Während der Arbeiten des Kampfmittelräumdienstes konnte der Frankfurter Flughafen nur eingeschränkt angeflogen werden. Am späten Abend war der Anflug aber wieder ohne Einschränkung möglich. Da die Bombe unter der Einflugschneise lag, hatte der Flughafen zunächst die Südbahn für Landungen gesperrt und die betroffenen Flüge auf andere Bahnen umgeleitet. Während der Sprengung seien Landungen nur aus westlicher Richtung möglich gewesen, sagte ein Sprecher der Deutschen Flugsicherung. Einige Flüge seien auf andere Flughäfen umgeleitet worden, berichtete eine Flughafen-Sprecherin.

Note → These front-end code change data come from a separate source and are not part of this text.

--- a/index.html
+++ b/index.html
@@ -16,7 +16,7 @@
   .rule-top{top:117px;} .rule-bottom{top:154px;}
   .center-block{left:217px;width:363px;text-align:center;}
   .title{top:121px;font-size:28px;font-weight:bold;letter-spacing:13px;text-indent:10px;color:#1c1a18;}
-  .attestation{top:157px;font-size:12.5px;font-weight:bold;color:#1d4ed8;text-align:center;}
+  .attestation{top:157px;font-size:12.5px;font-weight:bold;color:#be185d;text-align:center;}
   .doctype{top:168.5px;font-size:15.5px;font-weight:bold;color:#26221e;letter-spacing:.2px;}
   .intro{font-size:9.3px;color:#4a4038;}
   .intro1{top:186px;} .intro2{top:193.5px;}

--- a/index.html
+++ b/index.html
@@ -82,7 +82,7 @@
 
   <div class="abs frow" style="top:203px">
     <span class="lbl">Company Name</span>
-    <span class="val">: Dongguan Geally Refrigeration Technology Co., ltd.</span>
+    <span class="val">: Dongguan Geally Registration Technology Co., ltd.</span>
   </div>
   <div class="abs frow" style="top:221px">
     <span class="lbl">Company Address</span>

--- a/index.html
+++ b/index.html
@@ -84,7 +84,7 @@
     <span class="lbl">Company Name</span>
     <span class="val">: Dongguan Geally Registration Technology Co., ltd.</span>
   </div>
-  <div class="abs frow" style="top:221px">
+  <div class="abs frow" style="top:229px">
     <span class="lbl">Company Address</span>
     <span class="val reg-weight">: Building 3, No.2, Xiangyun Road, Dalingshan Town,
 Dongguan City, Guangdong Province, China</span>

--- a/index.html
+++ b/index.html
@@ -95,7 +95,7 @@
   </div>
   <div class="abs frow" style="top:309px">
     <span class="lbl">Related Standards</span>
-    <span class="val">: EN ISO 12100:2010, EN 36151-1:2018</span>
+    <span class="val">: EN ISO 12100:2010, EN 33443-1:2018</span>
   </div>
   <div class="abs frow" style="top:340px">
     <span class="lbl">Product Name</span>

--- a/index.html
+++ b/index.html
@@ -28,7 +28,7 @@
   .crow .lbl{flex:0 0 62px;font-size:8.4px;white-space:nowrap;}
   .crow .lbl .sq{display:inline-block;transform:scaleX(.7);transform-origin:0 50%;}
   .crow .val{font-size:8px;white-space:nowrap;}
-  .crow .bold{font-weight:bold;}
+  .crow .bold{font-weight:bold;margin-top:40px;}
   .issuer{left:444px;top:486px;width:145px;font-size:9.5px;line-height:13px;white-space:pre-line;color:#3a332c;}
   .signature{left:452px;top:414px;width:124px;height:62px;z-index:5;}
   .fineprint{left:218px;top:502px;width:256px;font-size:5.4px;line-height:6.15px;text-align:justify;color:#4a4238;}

Auch in Hildesheim war am Dienstagvormittag eine Fliegerbombe gefunden worden. 20.000 Menschen mussten das betroffene Gebiet verlassen. Bis in den Nachmittag hinein war nicht klar, ob die Bombe entschärft werden kann. Erst gegen 16:53 Uhr kam die erlösende Nachricht, dass die Zünder defekt waren.